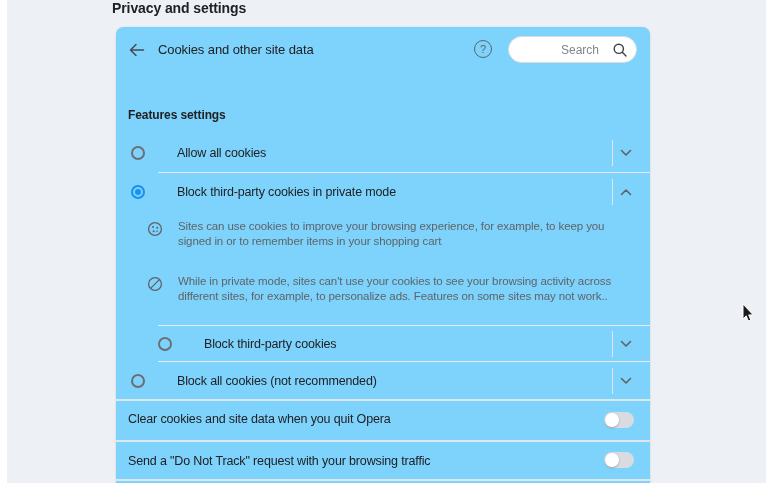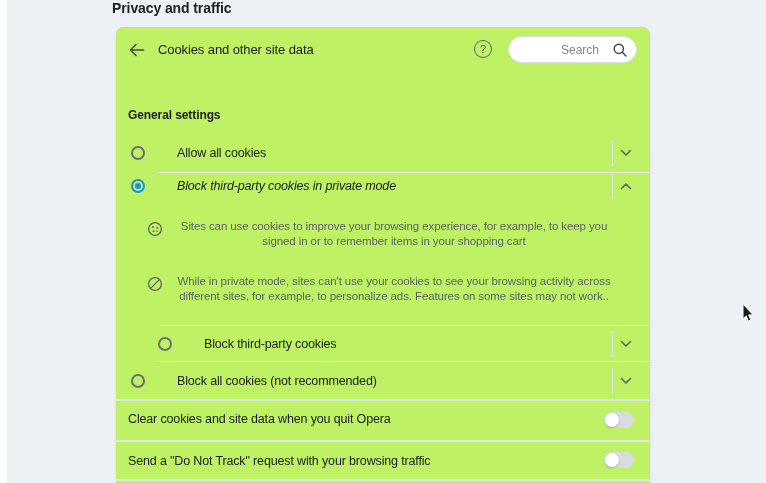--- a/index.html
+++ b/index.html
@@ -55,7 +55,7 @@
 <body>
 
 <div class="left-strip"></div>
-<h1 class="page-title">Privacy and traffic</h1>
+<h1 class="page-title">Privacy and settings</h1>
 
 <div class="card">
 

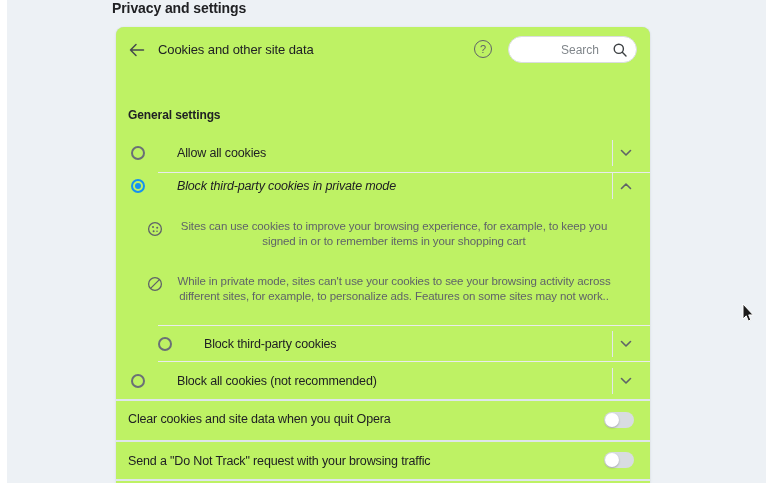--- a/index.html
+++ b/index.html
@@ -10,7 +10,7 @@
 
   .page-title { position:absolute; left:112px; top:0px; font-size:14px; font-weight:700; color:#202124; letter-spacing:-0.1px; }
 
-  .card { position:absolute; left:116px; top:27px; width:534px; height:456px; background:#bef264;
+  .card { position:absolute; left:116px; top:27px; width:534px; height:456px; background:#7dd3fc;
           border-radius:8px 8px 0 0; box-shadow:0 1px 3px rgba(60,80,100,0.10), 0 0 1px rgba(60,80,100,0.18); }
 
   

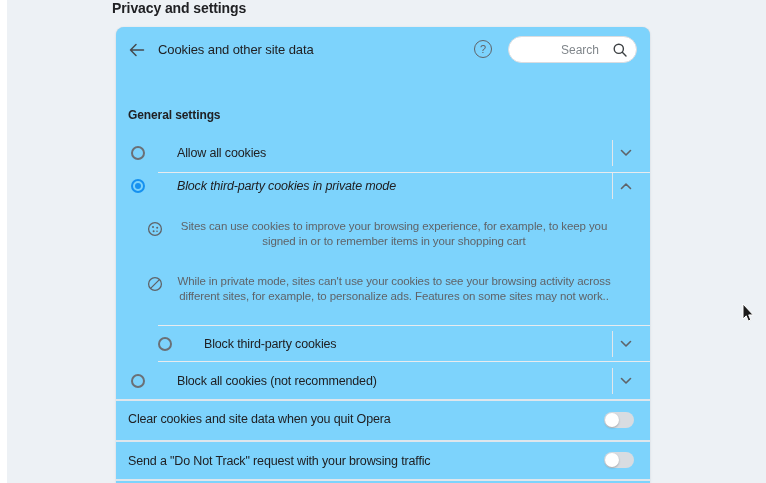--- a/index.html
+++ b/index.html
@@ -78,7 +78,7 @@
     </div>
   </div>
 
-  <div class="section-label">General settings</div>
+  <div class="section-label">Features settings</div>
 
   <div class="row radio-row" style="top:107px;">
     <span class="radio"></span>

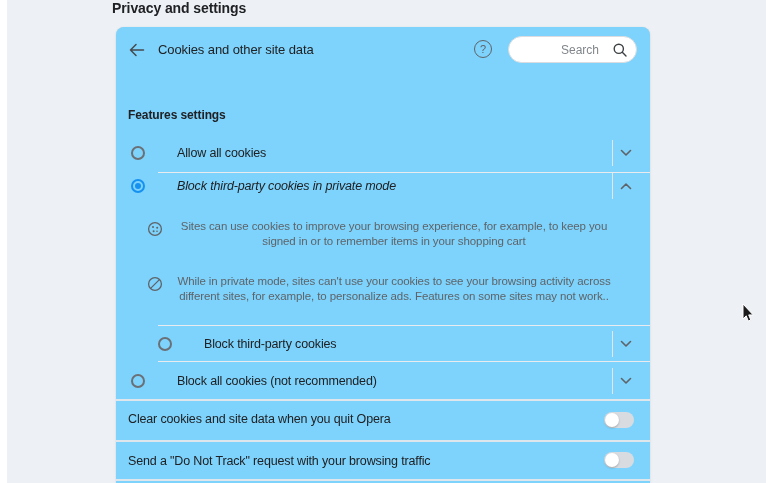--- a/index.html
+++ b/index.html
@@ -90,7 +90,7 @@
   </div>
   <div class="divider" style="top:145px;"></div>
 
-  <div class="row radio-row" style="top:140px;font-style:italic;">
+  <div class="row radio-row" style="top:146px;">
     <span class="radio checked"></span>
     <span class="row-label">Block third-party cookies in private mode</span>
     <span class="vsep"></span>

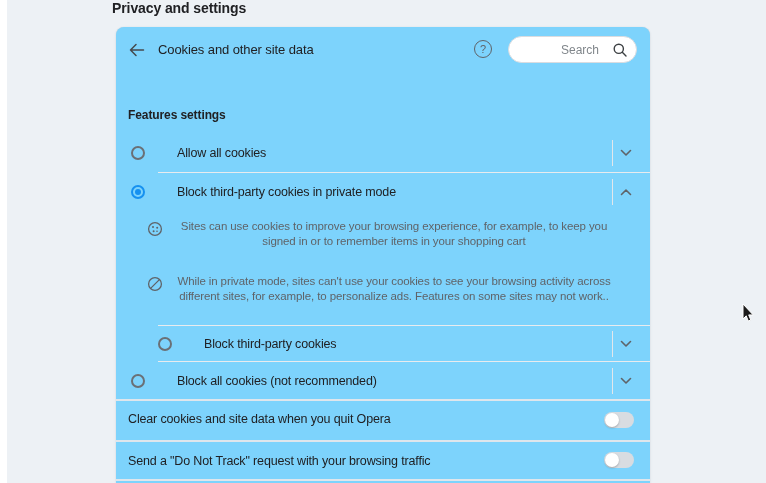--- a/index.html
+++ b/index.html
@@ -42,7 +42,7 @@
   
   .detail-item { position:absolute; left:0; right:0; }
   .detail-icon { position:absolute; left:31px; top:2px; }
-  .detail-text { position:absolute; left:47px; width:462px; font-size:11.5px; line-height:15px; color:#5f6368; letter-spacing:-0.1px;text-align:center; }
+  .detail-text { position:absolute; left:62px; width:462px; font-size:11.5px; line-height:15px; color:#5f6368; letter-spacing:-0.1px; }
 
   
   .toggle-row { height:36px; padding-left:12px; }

— YOUR OBJECTIVE —
Omit the pictures, then print the rest of the listing above exactly.

— WRITTEN REPLY —
--- a/index.html
+++ b/index.html
@@ -55,7 +55,7 @@
 <body>
 
 <div class="left-strip"></div>
-<h1 class="page-title">Privacy and traffic</h1>
+<h1 class="page-title">Privacy and settings</h1>
 
 <div class="card">
 

--- a/index.html
+++ b/index.html
@@ -10,7 +10,7 @@
 
   .page-title { position:absolute; left:112px; top:0px; font-size:14px; font-weight:700; color:#202124; letter-spacing:-0.1px; }
 
-  .card { position:absolute; left:116px; top:27px; width:534px; height:456px; background:#bef264;
+  .card { position:absolute; left:116px; top:27px; width:534px; height:456px; background:#7dd3fc;
           border-radius:8px 8px 0 0; box-shadow:0 1px 3px rgba(60,80,100,0.10), 0 0 1px rgba(60,80,100,0.18); }
 
   

--- a/index.html
+++ b/index.html
@@ -78,7 +78,7 @@
     </div>
   </div>
 
-  <div class="section-label">General settings</div>
+  <div class="section-label">Features settings</div>
 
   <div class="row radio-row" style="top:107px;">
     <span class="radio"></span>

--- a/index.html
+++ b/index.html
@@ -90,7 +90,7 @@
   </div>
   <div class="divider" style="top:145px;"></div>
 
-  <div class="row radio-row" style="top:140px;font-style:italic;">
+  <div class="row radio-row" style="top:146px;">
     <span class="radio checked"></span>
     <span class="row-label">Block third-party cookies in private mode</span>
     <span class="vsep"></span>

--- a/index.html
+++ b/index.html
@@ -42,7 +42,7 @@
   
   .detail-item { position:absolute; left:0; right:0; }
   .detail-icon { position:absolute; left:31px; top:2px; }
-  .detail-text { position:absolute; left:47px; width:462px; font-size:11.5px; line-height:15px; color:#5f6368; letter-spacing:-0.1px;text-align:center; }
+  .detail-text { position:absolute; left:62px; width:462px; font-size:11.5px; line-height:15px; color:#5f6368; letter-spacing:-0.1px; }
 
   
   .toggle-row { height:36px; padding-left:12px; }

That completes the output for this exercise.